# How can we prove that integers can be defined as odd or even?

1. Dec 16, 2015

### Alpharup

Iam working through Spivak calculus now.
The book defines natural numbers as of form N=1,2,3,4....
Iam able to prove that every natural number is either odd or even. How can I extend to Z, integers?
In one of the problems, Spivak says we can write any integer of the form 3n, 3n+1, 3n+2.( n is integer) He gives as hint to the problem.But am not convinced,
In general how can we prove that if m is a natural number, n is an integer, then
any integer can be expressed of the form km, km+1, km+2, km+3,.....,km+(k-1)?

2. Dec 16, 2015

### Erland

If you have a negative integer n = -m, and k>0, then there are integers q,r, with 0≤r<k such that m = kq + r.
What can you then say about n?

(Hint: r = k - (k - r) ).

3. Dec 16, 2015

### WWGD

Like Erland suggested, it basically comes down to the fact that an integer m divided by n, can have possible remainders 0,1,...m-1. As he suggested, you can use the Euclidean algorithm to prove this.

4. Dec 18, 2015

### Alpharup

Spivak has not mentioned about Euclid algorithm.
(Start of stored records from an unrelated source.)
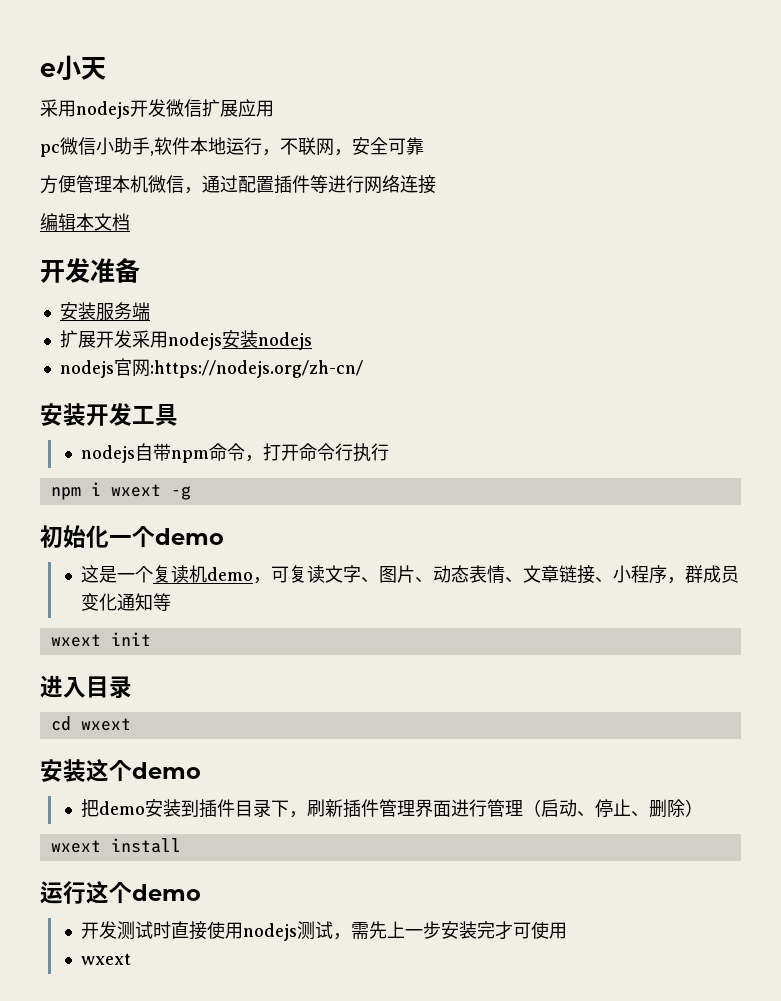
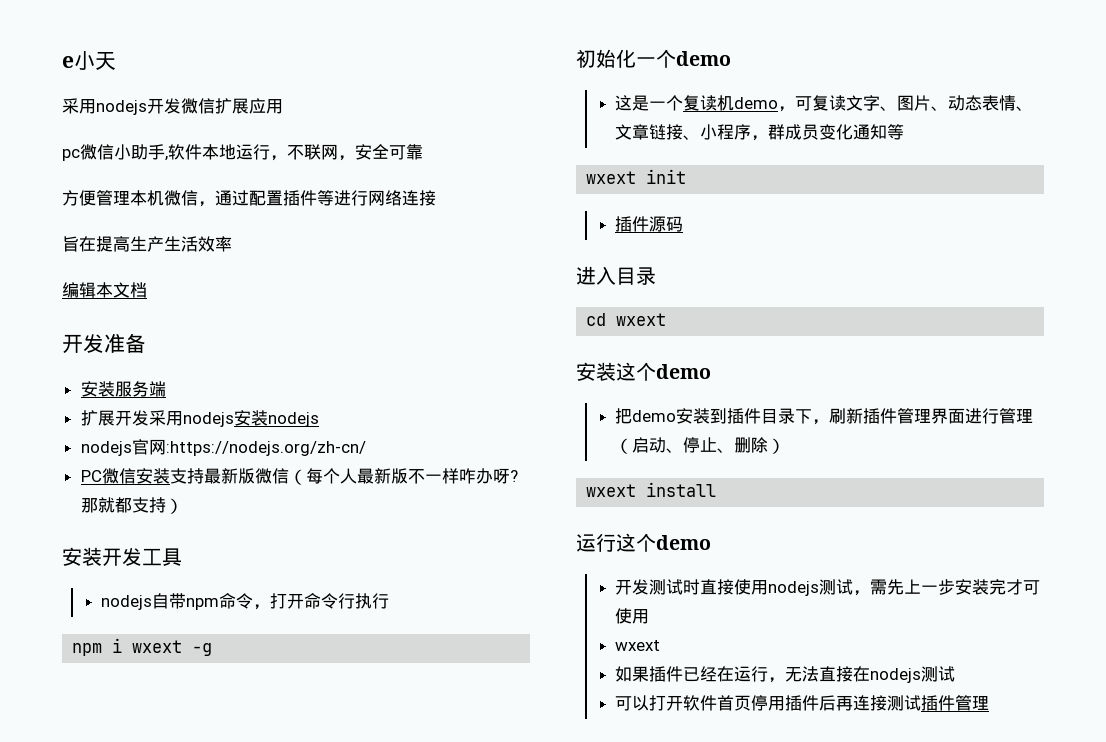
+ 旨在提高生产生活效率
+ PC微信安装支持最新版微信（每个人最新版不一样咋办呀?那就都支持）
+ 插件源码
+ 如果插件已经在运行，无法直接在nodejs测试
+ 可以打开软件首页停用插件后再连接测试插件管理

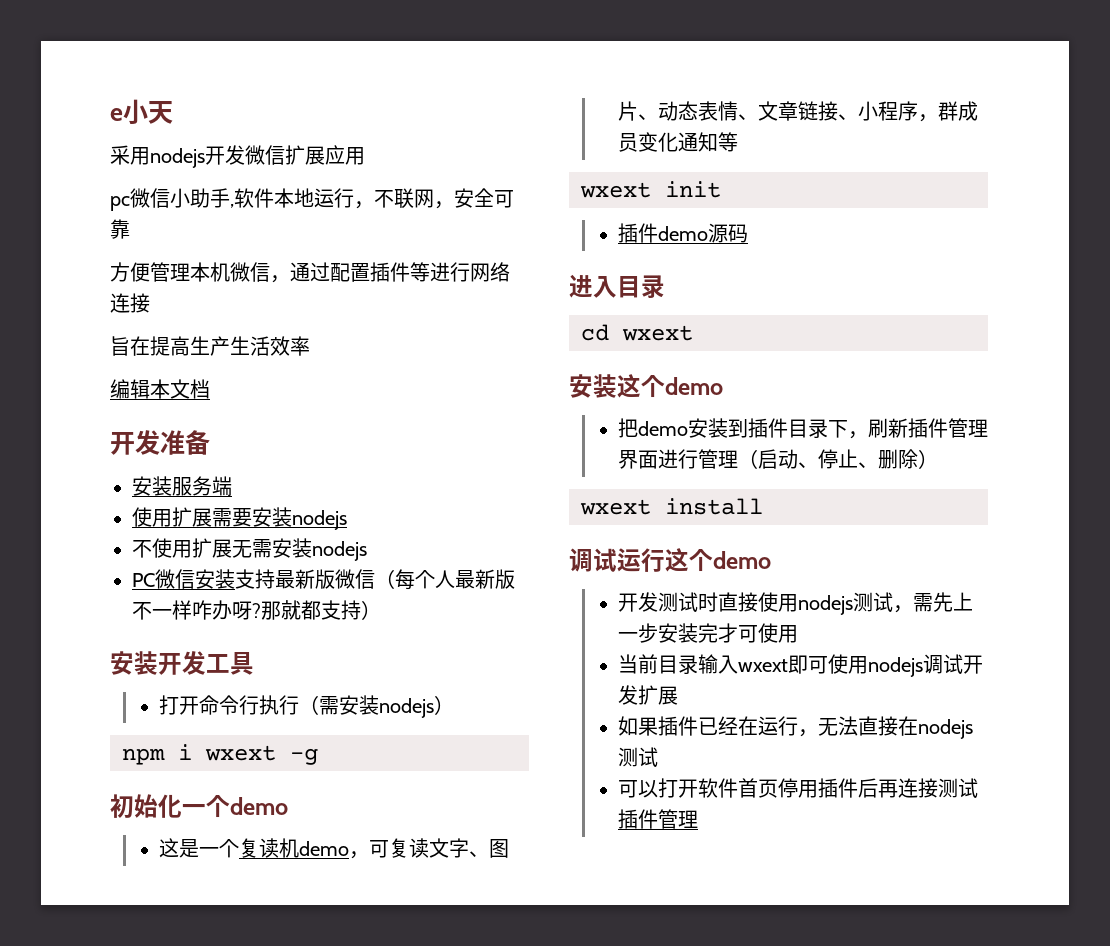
- 扩展开发采用nodejs安装nodejs
- nodejs官网:https://nodejs.org/zh-cn/
+ 使用扩展需要安装nodejs
+ 不使用扩展无需安装nodejs
- nodejs自带npm命令，打开命令行执行
+ 打开命令行执行（需安装nodejs）
- 插件源码
+ 插件demo源码
- 运行这个demo
+ 调试运行这个demo
  开发测试时直接使用nodejs测试，需先上一步安装完才可使用
- wxext
+ 当前目录输入wxext即可使用nodejs调试开发扩展

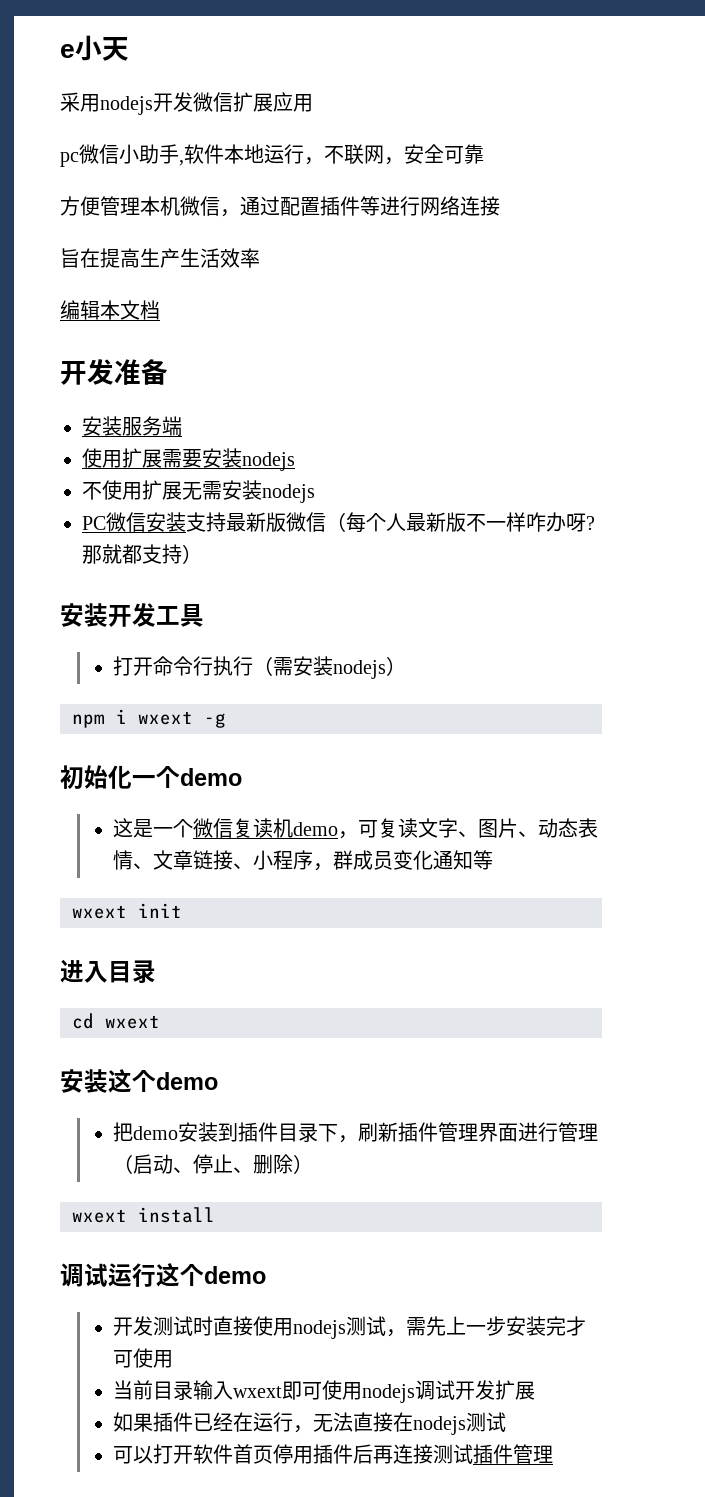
- 这是一个复读机demo，可复读文字、图片、动态表情、文章链接、小程序，群成员变化通知等
+ 这是一个微信复读机demo，可复读文字、图片、动态表情、文章链接、小程序，群成员变化通知等
- 插件demo源码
Could you help me with some other way?

Last edited: Dec 18, 2015
5. Dec 18, 2015

### Alpharup

I did think of alternate proof like this. Let A be a set of integers which can't be expressed of the form 3n, 3n+1, 3n+2: where n is an integer
Every non-null set of integers has a smallest member. Let it be s.
Consider s-1. s-1 must be expressed of the form 3n, 3n+1, 3n+2. Orelse, it belongs to A, resulting in contradiction.
Now the proof involves equating s-1 to either of these 3 forms: 3n, 3n+1,3n+2
By equating we can easily find that, s is of the form 3n, 3n+1, 3n+2. Hence s does not belong to A. A is null set. So, every integer exists of this form.

6. Dec 18, 2015

### Samy_A

Nitpick:
This is not correct. Every non-null set of natural numbers has a smallest member.

Your proof only works for positive integers, but of course once you have it for positive integers, you can easily extend it to all integers (by considering -n if n is negative).

7. Dec 18, 2015

### Alpharup

Yeah...you are right....we can prove for natural numbers( postive integers) . For negative integers, we can sustidute -n. I tried proving s does not belong to A. I can easily prove -s does not belong to A. but what about s?

8. Dec 18, 2015

### Samy_A

You have established that each natural number n can be expressed as 3k, 3k+1 or 3k+2.
If n is a negative integer, -n is positive. So -n can be expressed as 3k, 3k+1 or 3k+2.
Just as an example, say -n=3k+1, then n=-3k-1.
We don't like that -1, but that is easily fixed: n=-3(k+1)+3-1=3(-k-1)+2.

But it really boils down to what @Erland and @WWGD said before: when you divide an integer by a natural number m, the remainder can only be 0,1,2, ..., m-1.

9. Dec 18, 2015

### Alpharup

nailed it...thanks